Taking over-the-counter pain meds can be dangerous, especially if you take too many while intoxicated, experts say. Taking an acetaminophen, such as Tylenol, can further damage your overtaxed liver, while aspirin and ibuprofen can irritate your stomach lining.

“You should never, never take alcohol with acetaminophen or Tylenol,” Swift said. “You can actually cause liver damage from an overdose of Tylenol.”

But aspirin, ibuprofen and naproxen are “theoretically” OK, he added.

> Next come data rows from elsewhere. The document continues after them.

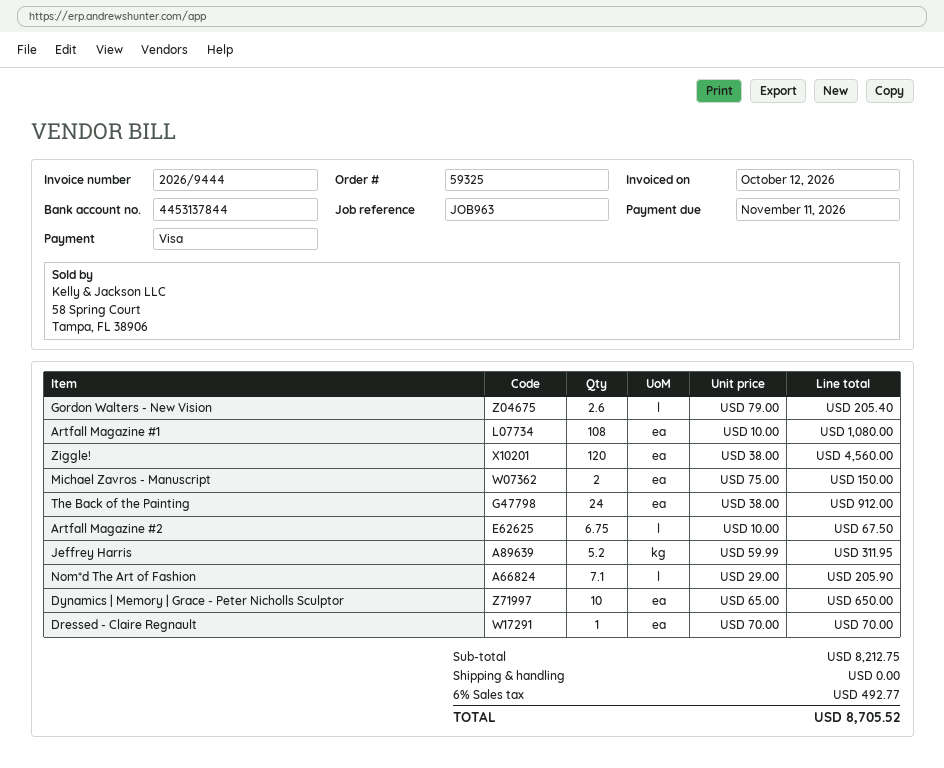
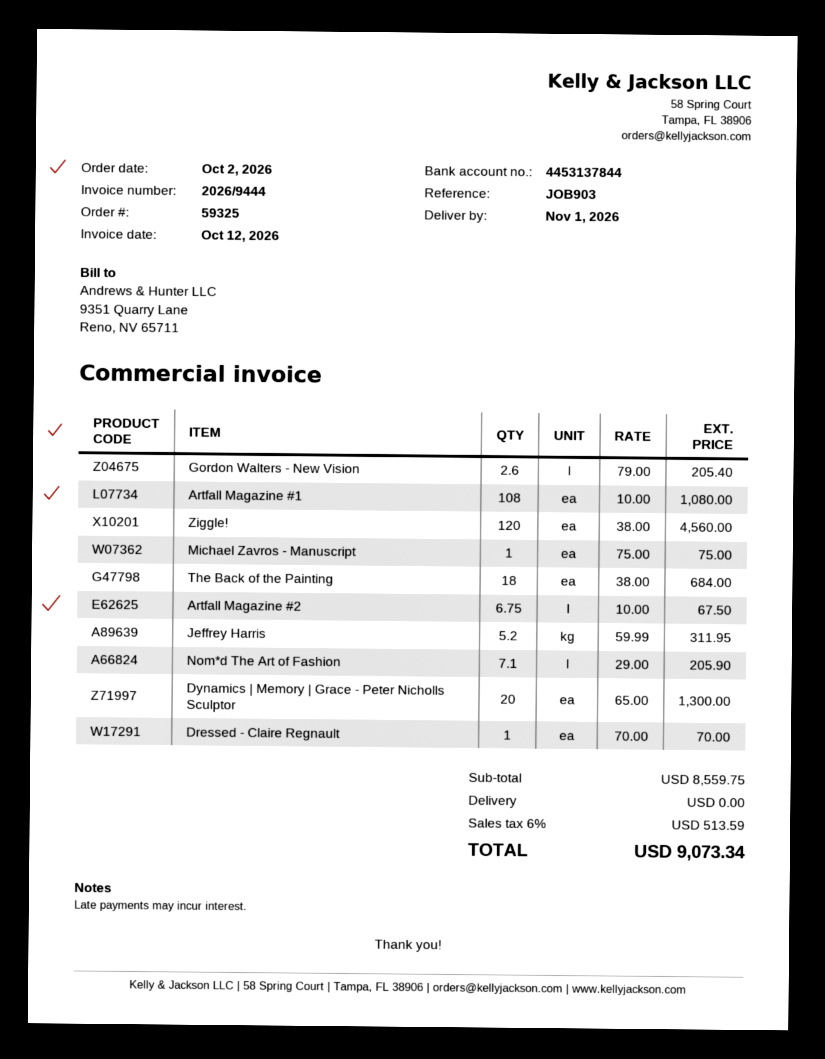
reference: JOB963 -> JOB903
Michael Zavros - Manuscript: 2 x 75.00 = 150.00 -> 1 x 75.00 = 75.00
The Back of the Painting: 24 x 38.00 = 912.00 -> 18 x 38.00 = 684.00
Dynamics | Memory | Grace - Peter Nicholls Sculptor: 10 x 65.00 = 650.00 -> 20 x 65.00 = 1300.00
subtotal: 8212.75 -> 8559.75
tax: 6% = 492.77 -> 6% = 513.59
total: 8705.52 -> 9073.34

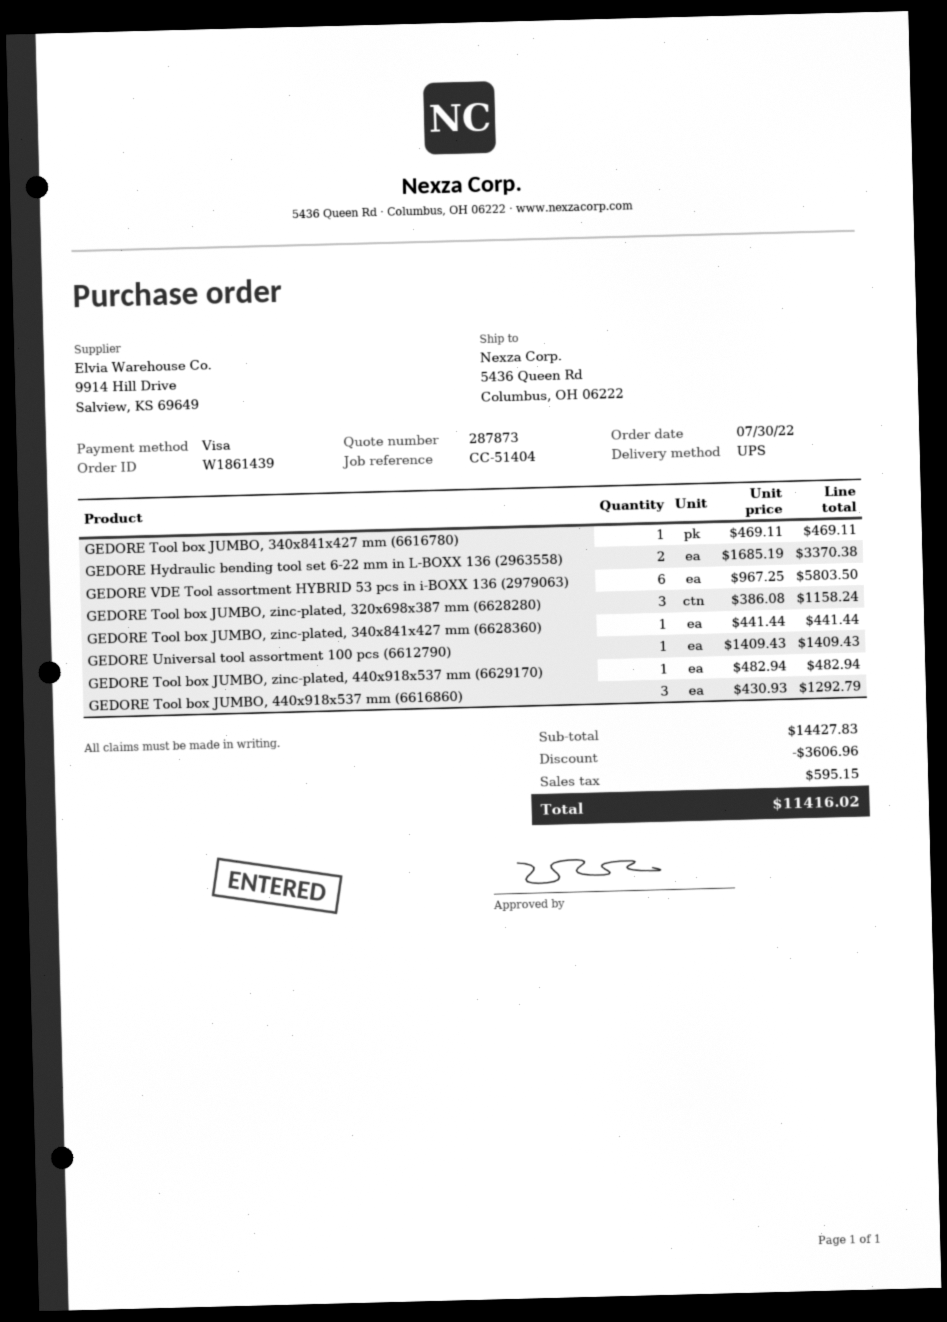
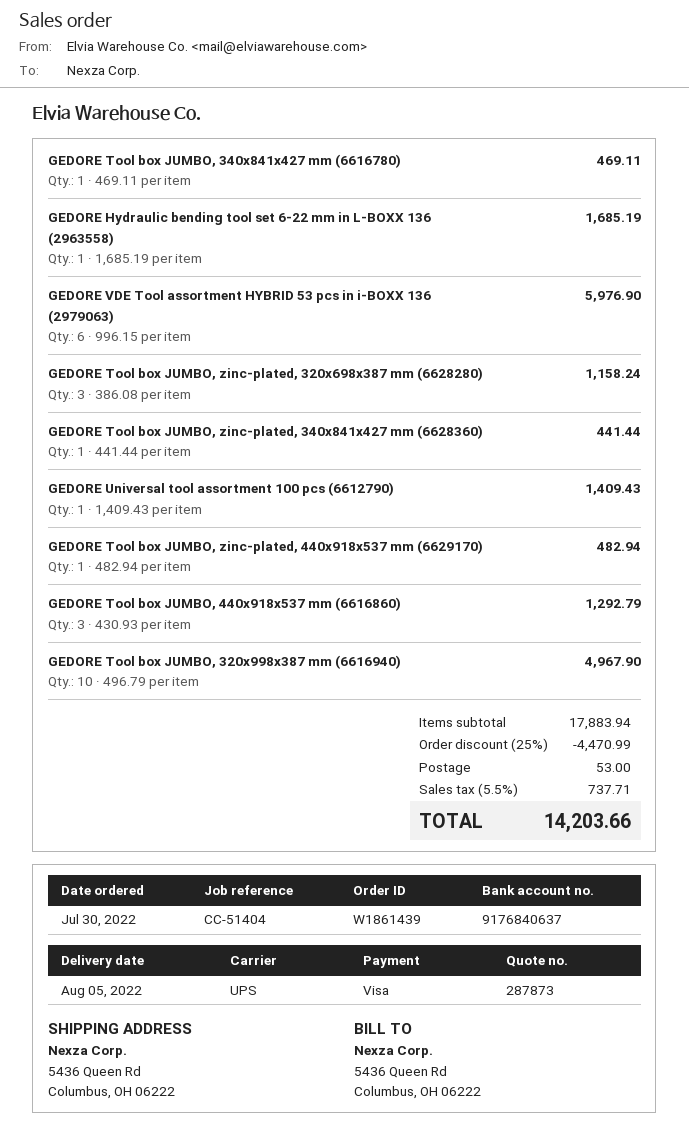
GEDORE Hydraulic bending tool set 6-22 mm in L-BOXX 136 (2963558): 2 x 1685.19 = 3370.38 -> 1 x 1685.19 = 1685.19
GEDORE VDE Tool assortment HYBRID 53 pcs in i-BOXX 136 (2979063): 6 x 967.25 = 5803.50 -> 6 x 996.15 = 5976.90
GEDORE Tool box JUMBO, 320x998x387 mm (6616940): none -> 10 x 496.79 = 4967.90
subtotal: 14427.83 -> 17883.94
discount: 3606.96 -> 4470.99
shipping: none -> 53.00
tax: 595.15 -> 737.71
total: 11416.02 -> 14203.66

“Even though they tend to be anti-inflammatory in the body, they can cause inflammation in the stomach,” Swift said. “Don’t take them on an empty stomach; always take anti-inflammatories with food.”

While most alcohol is handled by the liver, a small amount leaves the body unchanged through sweat, urine and breathing.

Get up, do some light stretching and walking, and drink plenty of water to encourage urination, Brick said.

“Before you go to sleep and when you wake up, drink as much water as you comfortably can handle,” he said. You can also take a multivitamin “before you hit the shower in the morning (to) replenish lost vitamins, minerals and other nutrients.”

If you would rather have something warm and soothing, Brick suggested broth or other homemade soups.

“These will also help to replace lost salts, including potassium and other substances,” he said, “but will not make you sober up faster or improve impairment due to intoxication or hangover.”

Store shelves are packed with so-called hangover cures. Unfortunately, there’s no proof they work. In 2020, researchers published what they called the “world’s largest randomised double-blind placebo-controlled” trial of supplements containing vitamins, minerals, plant extracts and antioxidants and found no real improvement in hangover symptoms.

Even if one solution works, it likely won’t fix all your symptoms, experts say.

“The effects of alcohol and alcoholic beverages are so complicated, so complex,” Swift said, “that any solution might address one or two of the symptoms but won’t address them all.”

What does work for a hangover? Time. It will take time for your body to release all the toxins causing your misery, experts say. And the only way to prevent a hangover is to abstain.